(WHAT YOU ARE ASKED TO DO): Among the records below, find the line that has "- The initial"; from there, give the lines again exactly, and stop after the line that has "days of prediction.".
+--
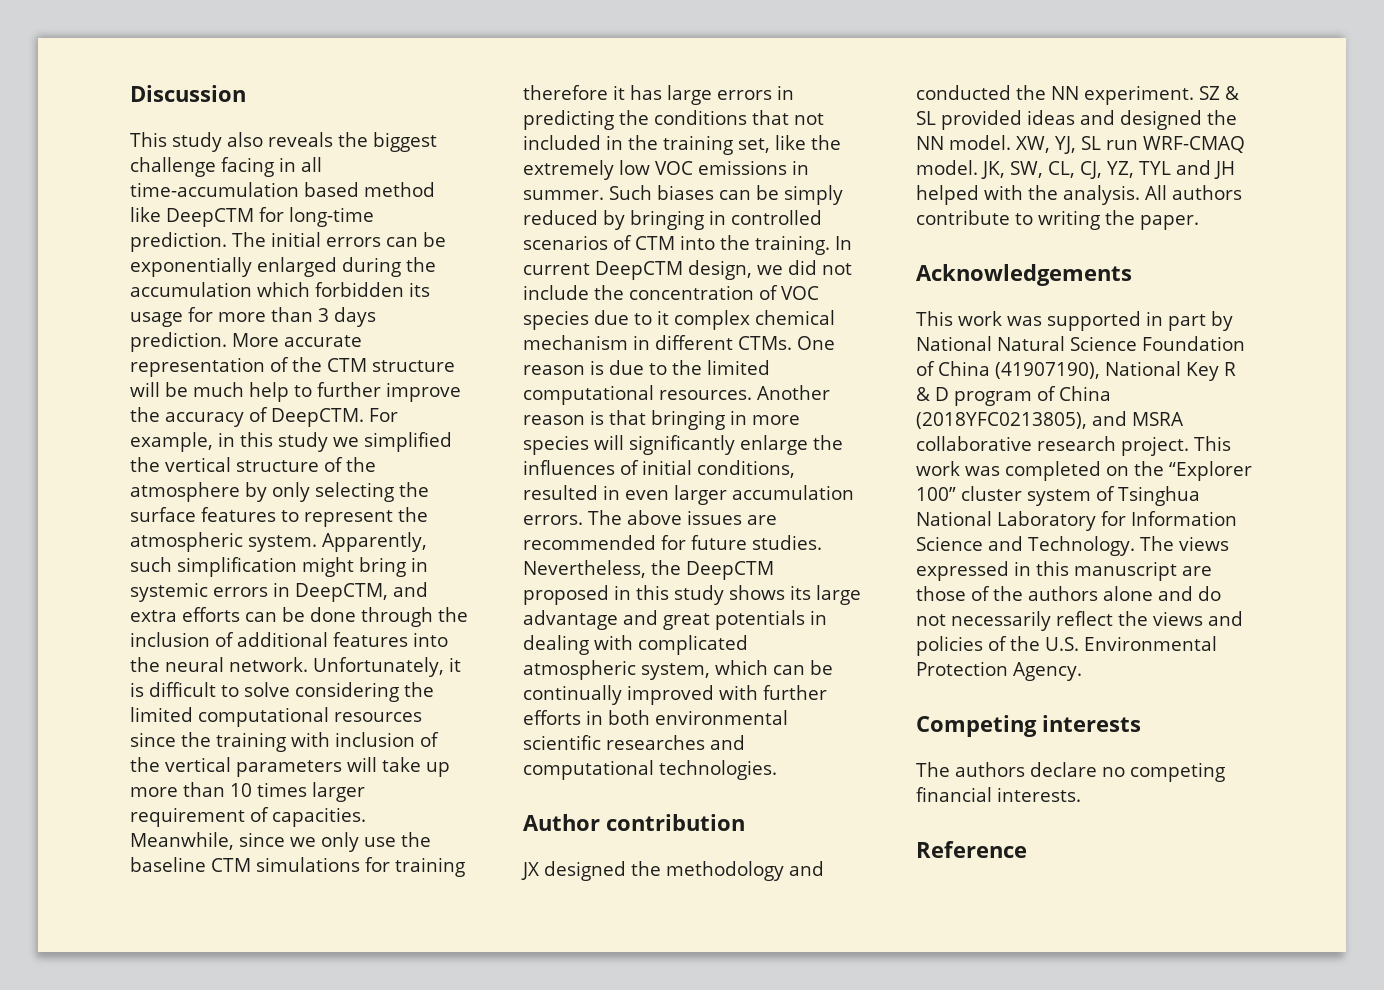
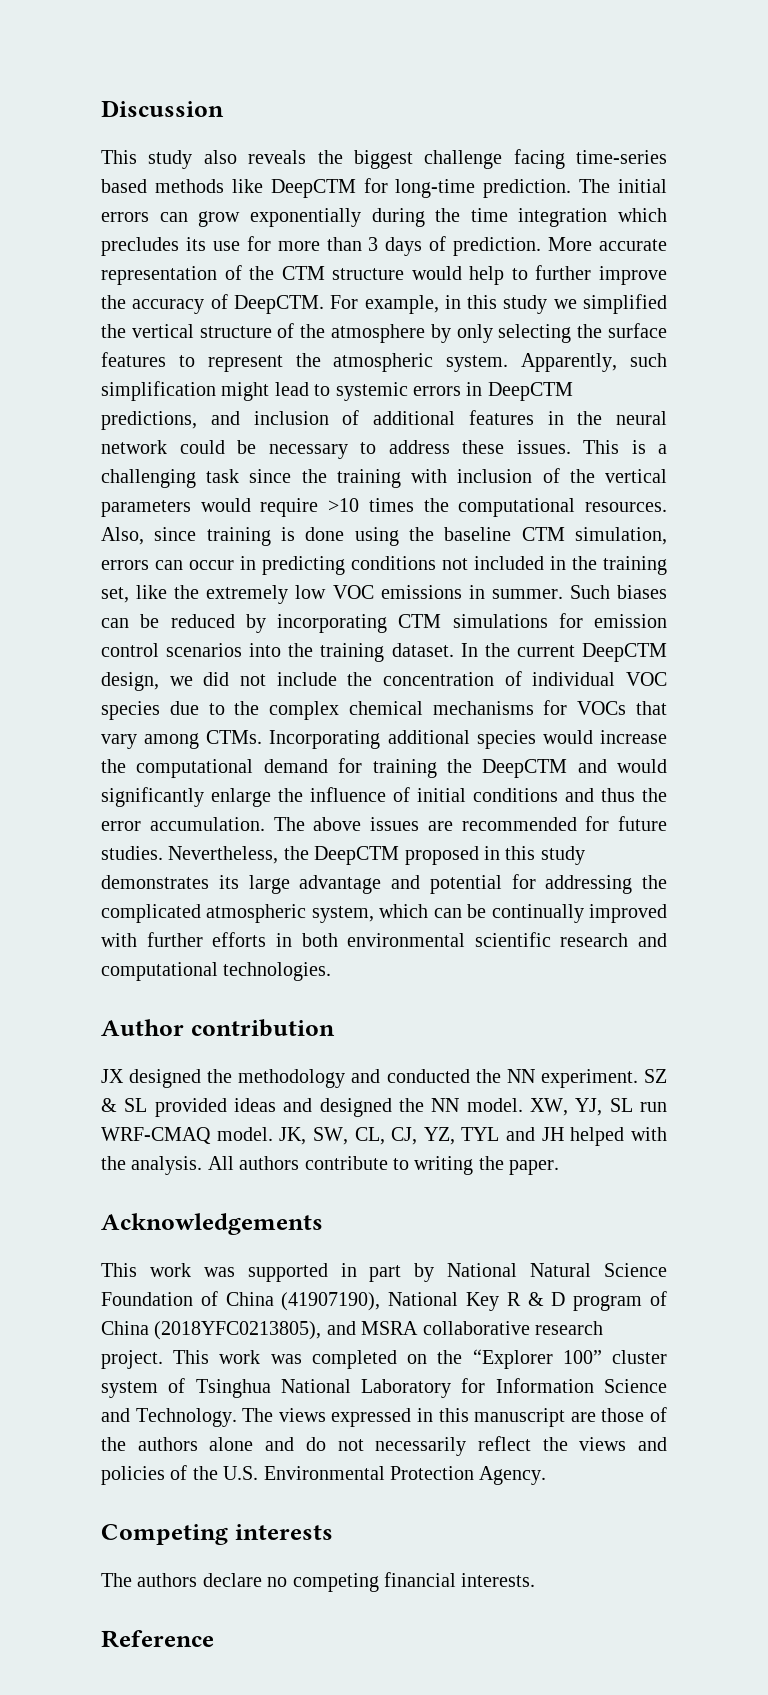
- This study also reveals the biggest challenge facing in all time-accumulation based method like DeepCTM for long-time prediction.
+ This study also reveals the biggest challenge facing time-series based methods like DeepCTM for long-time prediction.
- The initial errors can be exponentially enlarged during the accumulation which forbidden its usage for more than 3 days prediction.
+ The initial errors can grow exponentially during the time integration which precludes its use for more than 3 days of prediction.
- More accurate representation of the CTM structure will be much help to further improve the accuracy of DeepCTM.
+ More accurate representation of the CTM structure would help to further improve the accuracy of DeepCTM.
- Apparently, such simplification might bring in systemic errors in DeepCTM, and extra efforts can be done through the inclusion of additional features into the neural network. Unfortunately, it is difficult to solve considering the limited computational resources since the training with inclusion of the vertical parameters will take up more than 10 times larger requirement of capacities. Meanwhile, since we only use the baseline CTM simulations for training therefore it has large errors in predicting the conditions that not included in the training set, like the extremely low VOC emissions in summer.
+ Apparently, such simplification might lead to systemic errors in DeepCTM predictions, and inclusion of additional features in the neural network could be necessary to address these issues. This is a challenging task since the training with inclusion of the vertical parameters would require >10 times the computational resources. Also, since training is done using the baseline CTM simulation, errors can occur in predicting conditions not included in the training set, like the extremely low VOC emissions in summer.
- Such biases can be simply reduced by bringing in controlled scenarios of CTM into the training. In current DeepCTM design, we did not include the concentration of VOC species due to it complex chemical mechanism in different CTMs. One reason is due to the limited computational resources. Another reason is that bringing in more species will significantly enlarge the influences of initial conditions, resulted in even larger accumulation errors.
+ Such biases can be reduced by incorporating CTM simulations for emission control scenarios into the training dataset. In the current DeepCTM design, we did not include the concentration of individual VOC species due to the complex chemical mechanisms for VOCs that vary among CTMs. Incorporating additional species would increase the computational demand for training the DeepCTM and would significantly enlarge the influence of initial conditions and thus the error accumulation.
- Nevertheless, the DeepCTM proposed in this study shows its large advantage and great potentials in dealing with complicated atmospheric system, which can be continually improved with further efforts in both environmental scientific researches and computational technologies.
+ Nevertheless, the DeepCTM proposed in this study demonstrates its large advantage and potential for addressing the complicated atmospheric system, which can be continually improved with further efforts in both environmental scientific research and computational technologies.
+--
(RESULT BELOW):
- The initial errors can be exponentially enlarged during the accumulation which forbidden its usage for more than 3 days prediction.
+ The initial errors can grow exponentially during the time integration which precludes its use for more than 3 days of prediction.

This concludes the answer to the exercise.